Pew reports that 28% of cell owners use phones to get directions or recommendations based on their current location (that works out to 23% of all U.S. adults). Only 5 percent of cell phone owners user their phone to check-in to locations using apps like Foursquare or Gowalla.

And 9% of internet users incorporate their location into Facebook, Twitter, or LinkedIn (7% of all adults). And 28% of U.S. adults do at least one of these activities either on a computer or using their mobile phones.

Unsurprisingly, smartphone owners are more likely to use location-based social networks on their phones. One in ten smartphone owners (12%) have used Foursquare, Gowalla, or a similar application and 55% of smartphone owners have used a location-based information service.
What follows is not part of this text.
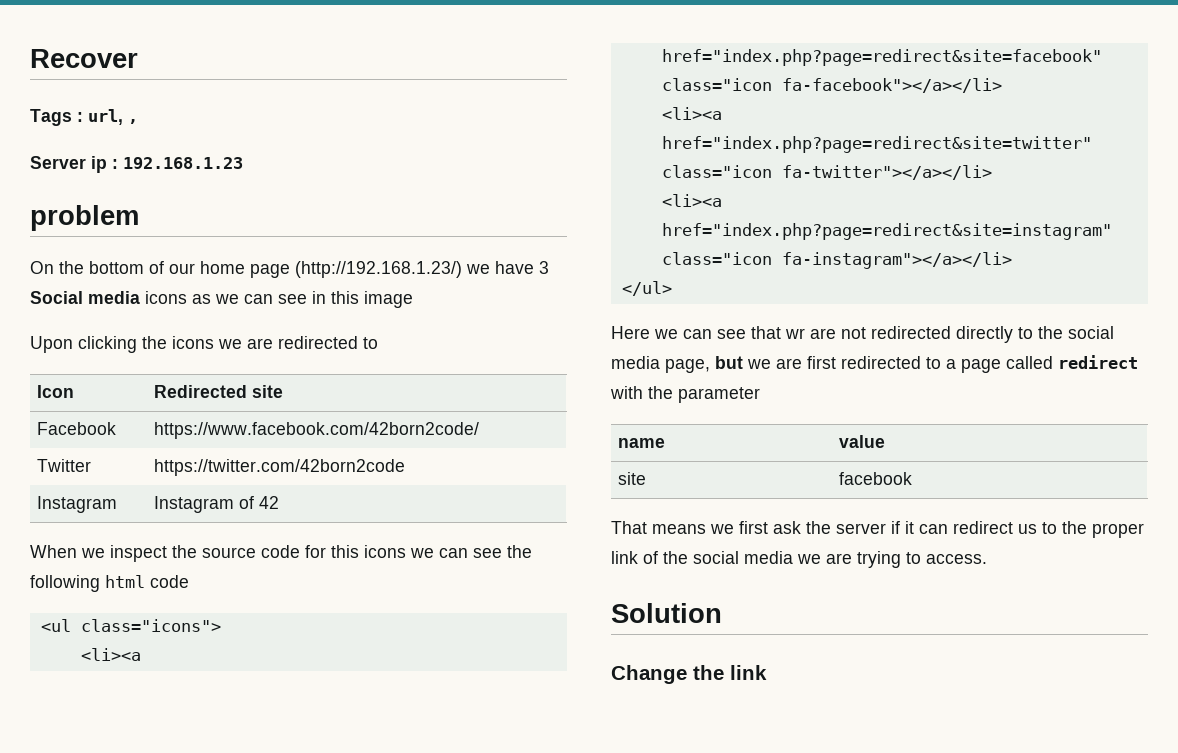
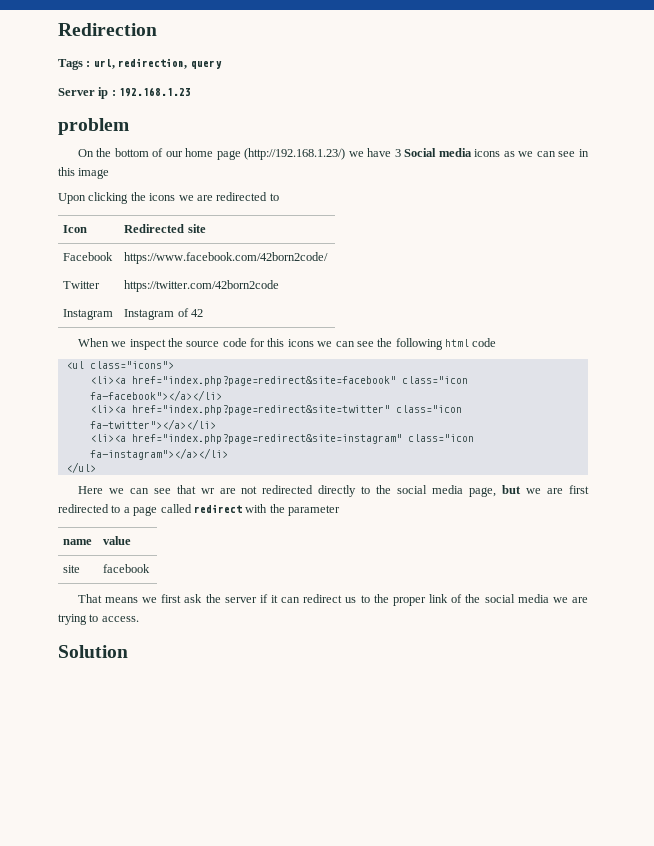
[30,49,138,68] Recover -> [58,23,157,36] Redirection
[128,119,138,124] , -> [118,58,222,69] redirection, query
[611,665,767,684] // Change the link -> (128, 651) none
Almost six in ten smartphone owners (58%) use at least one of these services.

Pew says that younger smartphone owners are more likely to use location-based services in their phone. And Pew says that geosocial services and automatic location-tagging are most popular with minorities. A quarter (25%) of Latino smartphone owners using geosocial services and almost a third (31%) of Latino social media users enabling automatic location-tagging. Pew says that only 7% of white smartphone owners use geosocial services, byt 59% get location-based information on their phones, compared with 53% of blacks and only 44% of Hispanics.

Pew reported nearly a year ago that only 4% of online American adults use location-based services. My guess is that number has increased since last Novemeber.”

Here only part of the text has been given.